• AIM OF THE TASK:
Your output must consist solely of the lines from the one containing "filename of sample:../sample/heights_male.csv" through the end of the records, reproduced exactly.

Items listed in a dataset
= = =
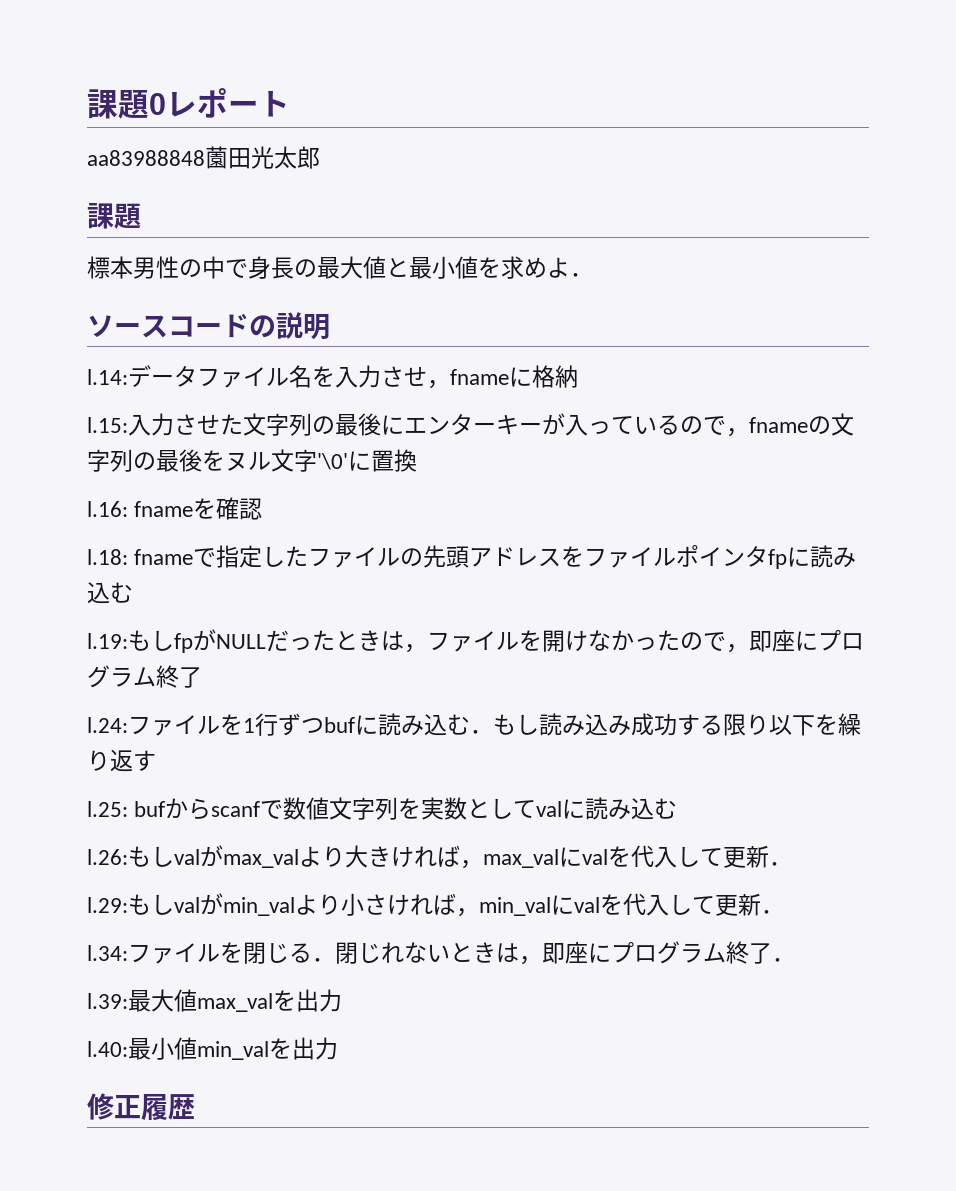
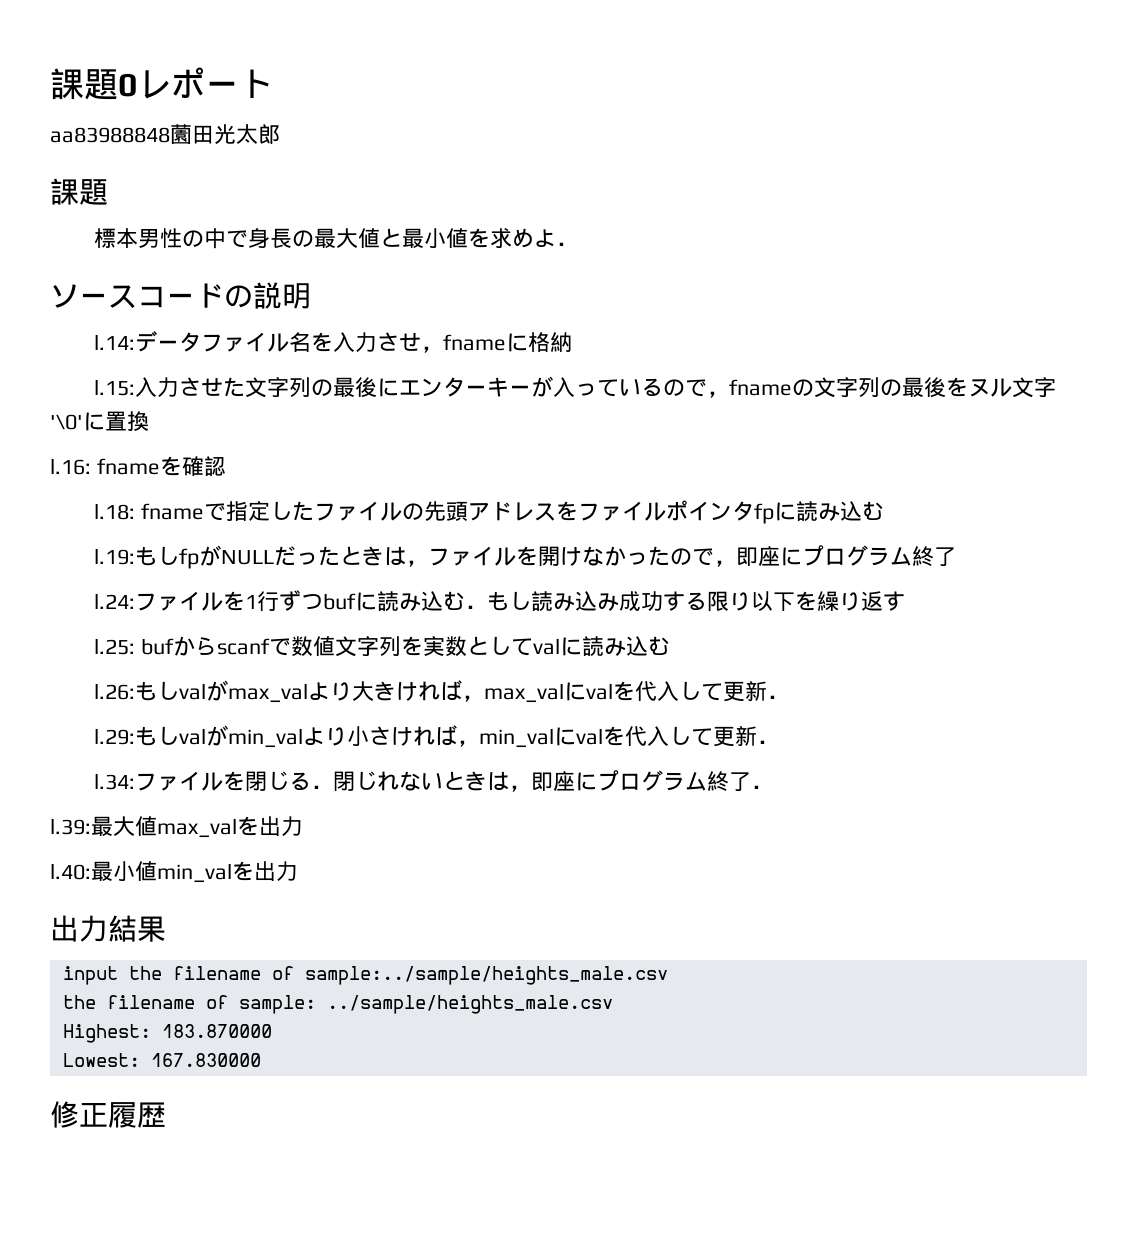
+ 出力結果
+ input the filename of sample:../sample/heights_male.csv
+ the filename of sample: ../sample/heights_male.csv
+ Highest: 183.870000
+ Lowest: 167.830000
= = =
• TASK SOLUTION:
+ input the filename of sample:../sample/heights_male.csv
+ the filename of sample: ../sample/heights_male.csv
+ Highest: 183.870000
+ Lowest: 167.830000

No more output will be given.